* [PROBLEM] Exact copies of all the records are to be output.

Web page edit records:
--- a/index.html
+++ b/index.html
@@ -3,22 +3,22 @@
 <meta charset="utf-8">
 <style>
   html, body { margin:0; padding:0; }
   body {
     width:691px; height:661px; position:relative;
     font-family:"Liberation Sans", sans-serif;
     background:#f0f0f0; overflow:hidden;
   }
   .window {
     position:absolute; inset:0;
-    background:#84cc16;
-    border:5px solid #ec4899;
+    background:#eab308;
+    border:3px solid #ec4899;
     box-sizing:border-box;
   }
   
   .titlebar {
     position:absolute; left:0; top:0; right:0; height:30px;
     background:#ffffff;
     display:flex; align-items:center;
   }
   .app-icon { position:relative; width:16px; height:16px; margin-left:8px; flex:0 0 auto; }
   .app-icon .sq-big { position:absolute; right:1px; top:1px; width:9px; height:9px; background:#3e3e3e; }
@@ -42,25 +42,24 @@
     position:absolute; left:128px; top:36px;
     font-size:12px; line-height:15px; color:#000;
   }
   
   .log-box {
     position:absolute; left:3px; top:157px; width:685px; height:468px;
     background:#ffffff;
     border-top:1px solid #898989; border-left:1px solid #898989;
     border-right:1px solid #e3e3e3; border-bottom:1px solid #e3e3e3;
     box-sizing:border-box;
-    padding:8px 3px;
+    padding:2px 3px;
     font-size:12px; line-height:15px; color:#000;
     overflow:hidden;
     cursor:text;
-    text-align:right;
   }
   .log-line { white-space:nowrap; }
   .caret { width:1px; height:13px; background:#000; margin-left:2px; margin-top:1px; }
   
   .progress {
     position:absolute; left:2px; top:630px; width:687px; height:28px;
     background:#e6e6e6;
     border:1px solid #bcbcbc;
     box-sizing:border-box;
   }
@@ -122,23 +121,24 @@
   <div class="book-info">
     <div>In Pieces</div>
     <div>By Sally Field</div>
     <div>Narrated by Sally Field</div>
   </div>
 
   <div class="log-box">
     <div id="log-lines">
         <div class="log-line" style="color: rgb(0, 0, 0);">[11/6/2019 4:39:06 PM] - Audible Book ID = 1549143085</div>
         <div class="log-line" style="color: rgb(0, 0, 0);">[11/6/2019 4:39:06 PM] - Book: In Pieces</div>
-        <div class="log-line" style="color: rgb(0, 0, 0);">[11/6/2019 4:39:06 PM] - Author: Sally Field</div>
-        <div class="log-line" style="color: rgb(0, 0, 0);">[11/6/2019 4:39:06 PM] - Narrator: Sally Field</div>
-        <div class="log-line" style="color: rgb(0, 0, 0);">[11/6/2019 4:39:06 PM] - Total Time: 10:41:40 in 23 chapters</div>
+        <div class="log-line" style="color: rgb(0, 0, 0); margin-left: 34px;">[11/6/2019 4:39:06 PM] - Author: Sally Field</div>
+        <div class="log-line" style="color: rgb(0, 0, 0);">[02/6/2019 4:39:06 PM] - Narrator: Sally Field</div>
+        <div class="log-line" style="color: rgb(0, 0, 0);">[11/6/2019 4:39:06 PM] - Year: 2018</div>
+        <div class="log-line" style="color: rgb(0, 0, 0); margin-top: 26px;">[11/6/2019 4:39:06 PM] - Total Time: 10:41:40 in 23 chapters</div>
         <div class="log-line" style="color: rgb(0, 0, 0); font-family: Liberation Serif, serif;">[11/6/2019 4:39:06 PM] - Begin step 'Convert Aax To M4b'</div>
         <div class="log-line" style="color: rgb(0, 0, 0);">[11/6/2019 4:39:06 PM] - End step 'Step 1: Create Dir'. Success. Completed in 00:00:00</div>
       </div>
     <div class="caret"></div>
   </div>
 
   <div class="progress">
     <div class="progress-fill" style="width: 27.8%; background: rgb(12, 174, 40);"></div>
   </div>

* [YOUR RESPONSE]
--- a/index.html
+++ b/index.html
@@ -3,22 +3,22 @@
 <meta charset="utf-8">
 <style>
   html, body { margin:0; padding:0; }
   body {
     width:691px; height:661px; position:relative;
     font-family:"Liberation Sans", sans-serif;
     background:#f0f0f0; overflow:hidden;
   }
   .window {
     position:absolute; inset:0;
-    background:#84cc16;
-    border:5px solid #ec4899;
+    background:#eab308;
+    border:3px solid #ec4899;
     box-sizing:border-box;
   }
   
   .titlebar {
     position:absolute; left:0; top:0; right:0; height:30px;
     background:#ffffff;
     display:flex; align-items:center;
   }
   .app-icon { position:relative; width:16px; height:16px; margin-left:8px; flex:0 0 auto; }
   .app-icon .sq-big { position:absolute; right:1px; top:1px; width:9px; height:9px; background:#3e3e3e; }
@@ -42,25 +42,24 @@
     position:absolute; left:128px; top:36px;
     font-size:12px; line-height:15px; color:#000;
   }
   
   .log-box {
     position:absolute; left:3px; top:157px; width:685px; height:468px;
     background:#ffffff;
     border-top:1px solid #898989; border-left:1px solid #898989;
     border-right:1px solid #e3e3e3; border-bottom:1px solid #e3e3e3;
     box-sizing:border-box;
-    padding:8px 3px;
+    padding:2px 3px;
     font-size:12px; line-height:15px; color:#000;
     overflow:hidden;
     cursor:text;
-    text-align:right;
   }
   .log-line { white-space:nowrap; }
   .caret { width:1px; height:13px; background:#000; margin-left:2px; margin-top:1px; }
   
   .progress {
     position:absolute; left:2px; top:630px; width:687px; height:28px;
     background:#e6e6e6;
     border:1px solid #bcbcbc;
     box-sizing:border-box;
   }
@@ -122,23 +121,24 @@
   <div class="book-info">
     <div>In Pieces</div>
     <div>By Sally Field</div>
     <div>Narrated by Sally Field</div>
   </div>
 
   <div class="log-box">
     <div id="log-lines">
         <div class="log-line" style="color: rgb(0, 0, 0);">[11/6/2019 4:39:06 PM] - Audible Book ID = 1549143085</div>
         <div class="log-line" style="color: rgb(0, 0, 0);">[11/6/2019 4:39:06 PM] - Book: In Pieces</div>
-        <div class="log-line" style="color: rgb(0, 0, 0);">[11/6/2019 4:39:06 PM] - Author: Sally Field</div>
-        <div class="log-line" style="color: rgb(0, 0, 0);">[11/6/2019 4:39:06 PM] - Narrator: Sally Field</div>
-        <div class="log-line" style="color: rgb(0, 0, 0);">[11/6/2019 4:39:06 PM] - Total Time: 10:41:40 in 23 chapters</div>
+        <div class="log-line" style="color: rgb(0, 0, 0); margin-left: 34px;">[11/6/2019 4:39:06 PM] - Author: Sally Field</div>
+        <div class="log-line" style="color: rgb(0, 0, 0);">[02/6/2019 4:39:06 PM] - Narrator: Sally Field</div>
+        <div class="log-line" style="color: rgb(0, 0, 0);">[11/6/2019 4:39:06 PM] - Year: 2018</div>
+        <div class="log-line" style="color: rgb(0, 0, 0); margin-top: 26px;">[11/6/2019 4:39:06 PM] - Total Time: 10:41:40 in 23 chapters</div>
         <div class="log-line" style="color: rgb(0, 0, 0); font-family: Liberation Serif, serif;">[11/6/2019 4:39:06 PM] - Begin step 'Convert Aax To M4b'</div>
         <div class="log-line" style="color: rgb(0, 0, 0);">[11/6/2019 4:39:06 PM] - End step 'Step 1: Create Dir'. Success. Completed in 00:00:00</div>
       </div>
     <div class="caret"></div>
   </div>
 
   <div class="progress">
     <div class="progress-fill" style="width: 27.8%; background: rgb(12, 174, 40);"></div>
   </div>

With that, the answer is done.